Sanctions against Iran in 1987, for instance, tested the Boulus family's wherewithal just a year after Mr. Boulus' father died of lung cancer, leaving him to take over the business at age 26. The government barred imports of the fabled handmade Persian rugs the shop sold almost exclusively at the time.
Unlike a similar ban on Cuban cigars, the rug embargo didn't apply to Persian rugs already in the country. Still, limited supplies pushed up prices.
To adapt, Mr. Boulus started selling Oriental rugs from the silk-route countries of China, India, Nepal and Pakistan, which now make up half his inventory. He also began relying more on repairs and specialized cleaning, which now account for the bulk of his business.
The embargo's end in 2000 flooded the market with Persian rugs, unleashing havoc on retail prices; a premium $10,000 rug could be found for $1,500.
"Today anyone can afford a rug," Mr. Boulus said. "I sell to everyone from lawyers and doctors to schoolteachers and plumbers."
A tightly woven Persian rug that may take years to make now rarely sells for more than $2,500, he said. The new high-end rugs are colorful Pakistani pieces that better suit American tastes. Those fetch up to $6,500.
In today's currency, pre-embargo Iranian imports reached $750 million.

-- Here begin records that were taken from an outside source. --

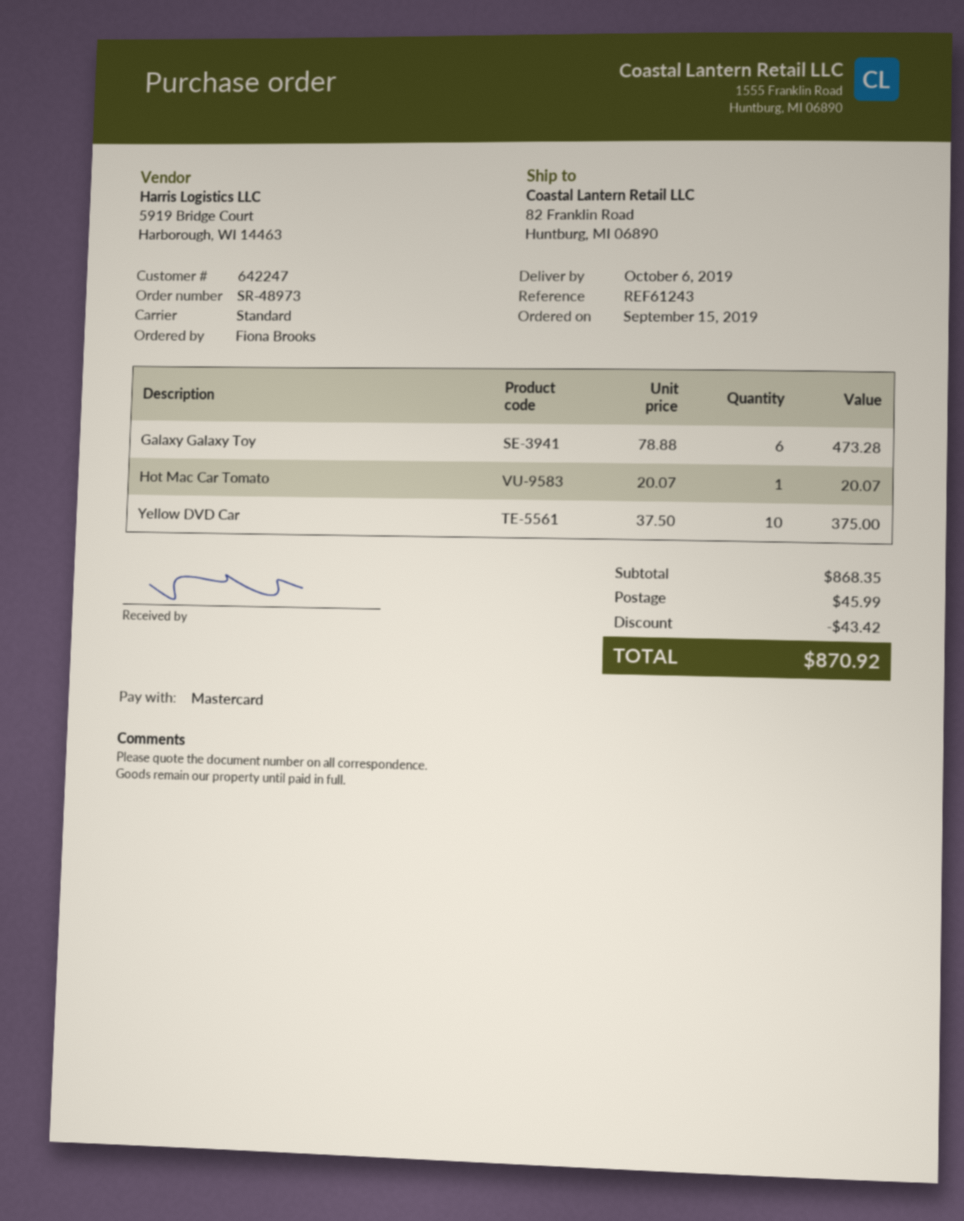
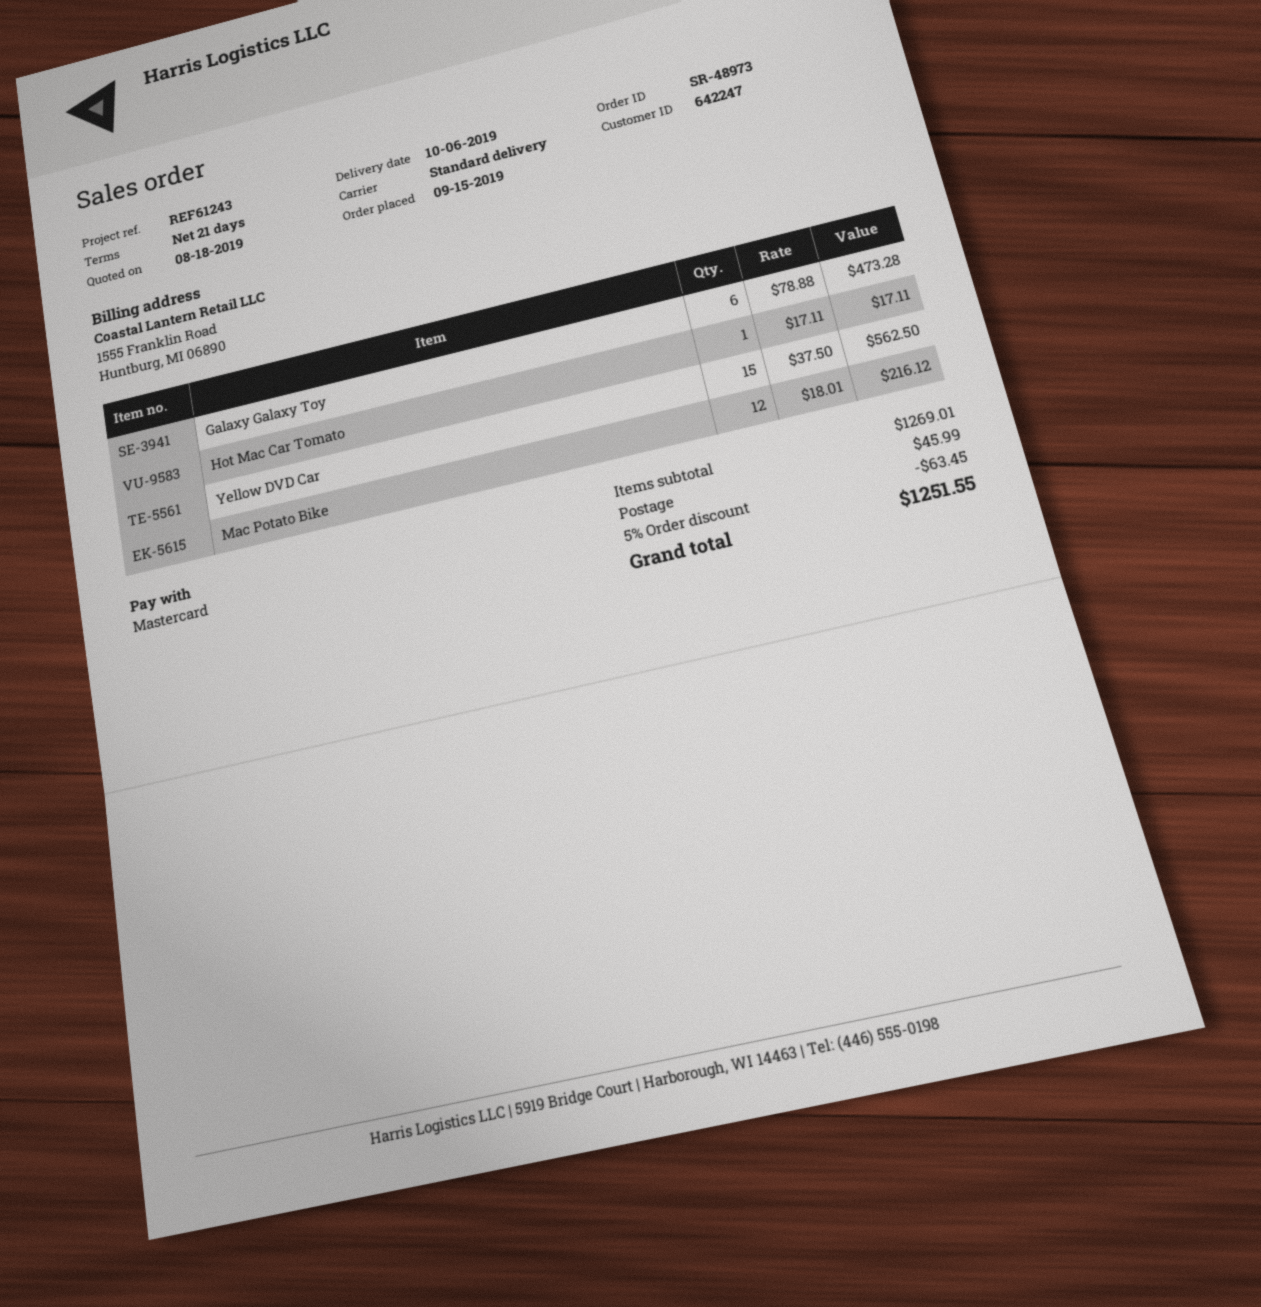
Hot Mac Car Tomato: 1 x 20.07 = 20.07 -> 1 x 17.11 = 17.11
Yellow DVD Car: 10 x 37.50 = 375.00 -> 15 x 37.50 = 562.50
Mac Potato Bike: none -> 12 x 18.01 = 216.12
subtotal: 868.35 -> 1269.01
discount: 43.42 -> 63.45
total: 870.92 -> 1251.55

That fell to $103 million the year the embargo was lifted, according to The Oriental Rug Importers Association.
The lifting of the embargo coincided with the company's move to Walton Way, which consolidated the old store on Washington Road and the cleaning shop on Emmett Street.
The retro-looking sign, by no coincidence, resembles the original sign Azeez hung in front of the first Boulus shop at The Partridge Inn. Inside, Mr. Boulus repairs and cleans carpets by hand, the way his father and grandfather taught him.
"We still don't accept credit cards," he said. "Everything is done by a handshake and on trust."
Like one of his rugs that, if taken care of properly, can last for centuries, Mr. Boulus predicts a long future for Iran Oriental Carpets.
"I'm not going to push my kids, but I am sure either my son or daughter or one of my nephews or nieces will take over when I'm done," he said. "You'll see a hundred more years of us for sure."